Now if f is any function defined on E and x\in X is any point, we define the section of f determined by x to be the function f_x on E_x defined by f_x(y)=f(x,y). Similarly, the section of f determined by a point y\in Y is the function f^y on E^y defined by f^y(x)=f(x,y). Again, we say that f_x is an X-section, and f^y is a Y-section.

With these definitions down, we turn to measure theory. Let (X,\mathcal{S}) and (Y,\mathcal{T}) be measurable spaces, and let (X\times Y,\mathcal{S}\times\mathcal{T}) be the product space.

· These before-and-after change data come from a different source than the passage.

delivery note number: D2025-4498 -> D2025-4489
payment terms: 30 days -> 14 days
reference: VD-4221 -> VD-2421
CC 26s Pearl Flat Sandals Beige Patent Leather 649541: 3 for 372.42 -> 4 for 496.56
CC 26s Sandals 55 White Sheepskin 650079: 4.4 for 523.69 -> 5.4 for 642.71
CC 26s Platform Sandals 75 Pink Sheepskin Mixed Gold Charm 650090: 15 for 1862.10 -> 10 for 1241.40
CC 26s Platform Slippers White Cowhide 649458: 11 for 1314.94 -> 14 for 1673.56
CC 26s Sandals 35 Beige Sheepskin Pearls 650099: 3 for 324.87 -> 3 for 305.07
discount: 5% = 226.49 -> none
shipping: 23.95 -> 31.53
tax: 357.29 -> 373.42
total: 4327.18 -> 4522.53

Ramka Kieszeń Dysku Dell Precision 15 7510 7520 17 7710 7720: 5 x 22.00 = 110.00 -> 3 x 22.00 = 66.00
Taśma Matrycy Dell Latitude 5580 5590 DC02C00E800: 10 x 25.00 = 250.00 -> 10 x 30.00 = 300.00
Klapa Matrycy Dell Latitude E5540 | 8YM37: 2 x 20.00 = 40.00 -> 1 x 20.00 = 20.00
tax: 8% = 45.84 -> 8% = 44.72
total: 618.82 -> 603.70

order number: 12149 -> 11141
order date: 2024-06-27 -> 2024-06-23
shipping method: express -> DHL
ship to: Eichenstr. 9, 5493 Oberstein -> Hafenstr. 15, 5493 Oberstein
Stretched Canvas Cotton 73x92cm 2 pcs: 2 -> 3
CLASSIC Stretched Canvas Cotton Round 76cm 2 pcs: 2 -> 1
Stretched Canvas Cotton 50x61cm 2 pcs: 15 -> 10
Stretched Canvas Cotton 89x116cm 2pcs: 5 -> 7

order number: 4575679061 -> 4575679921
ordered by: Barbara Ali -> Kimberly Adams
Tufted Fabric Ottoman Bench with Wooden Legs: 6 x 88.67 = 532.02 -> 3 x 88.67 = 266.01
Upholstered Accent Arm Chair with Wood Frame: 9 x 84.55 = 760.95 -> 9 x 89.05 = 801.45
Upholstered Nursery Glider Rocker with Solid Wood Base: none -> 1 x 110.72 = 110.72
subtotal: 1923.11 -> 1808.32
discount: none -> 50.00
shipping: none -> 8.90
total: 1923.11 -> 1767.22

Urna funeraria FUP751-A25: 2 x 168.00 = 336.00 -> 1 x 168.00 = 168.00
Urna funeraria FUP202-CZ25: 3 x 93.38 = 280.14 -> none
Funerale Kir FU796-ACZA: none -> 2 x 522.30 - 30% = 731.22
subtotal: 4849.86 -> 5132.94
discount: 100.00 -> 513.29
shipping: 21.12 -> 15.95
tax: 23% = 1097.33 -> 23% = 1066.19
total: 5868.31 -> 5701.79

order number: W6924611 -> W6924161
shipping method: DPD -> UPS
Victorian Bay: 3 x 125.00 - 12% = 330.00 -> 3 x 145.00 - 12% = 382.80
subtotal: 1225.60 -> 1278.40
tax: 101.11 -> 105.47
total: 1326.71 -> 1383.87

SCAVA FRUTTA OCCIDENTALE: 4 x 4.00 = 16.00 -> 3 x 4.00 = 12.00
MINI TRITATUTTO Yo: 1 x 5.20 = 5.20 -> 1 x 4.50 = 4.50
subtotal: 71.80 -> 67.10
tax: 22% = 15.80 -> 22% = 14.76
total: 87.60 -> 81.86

If E=A\times B is a measurable rectangle, then every X-section E_x is either B or \emptyset\subseteq Y, according as x\in A or not. Similarly, every Y-section is either A or \emptyset\subseteq X. That is, every section of a measurable rectangle is measurable. Now we let \mathcal{E} be the collection of all subsets of X\times Y for which this is true — E\in\mathcal{E} if and only if every section of E is measurable. Clearly \mathcal{E} contains all measurable rectangles. It’s also closed under unions and setwise differences — making it a ring — and under monotone limits — making it a \sigma-ring. Since \mathcal{E} is a \sigma-ring containing all measurable rectangles, it must contain \mathcal{S}\times\mathcal{T}. Therefore, every section of every measurable set is measurable.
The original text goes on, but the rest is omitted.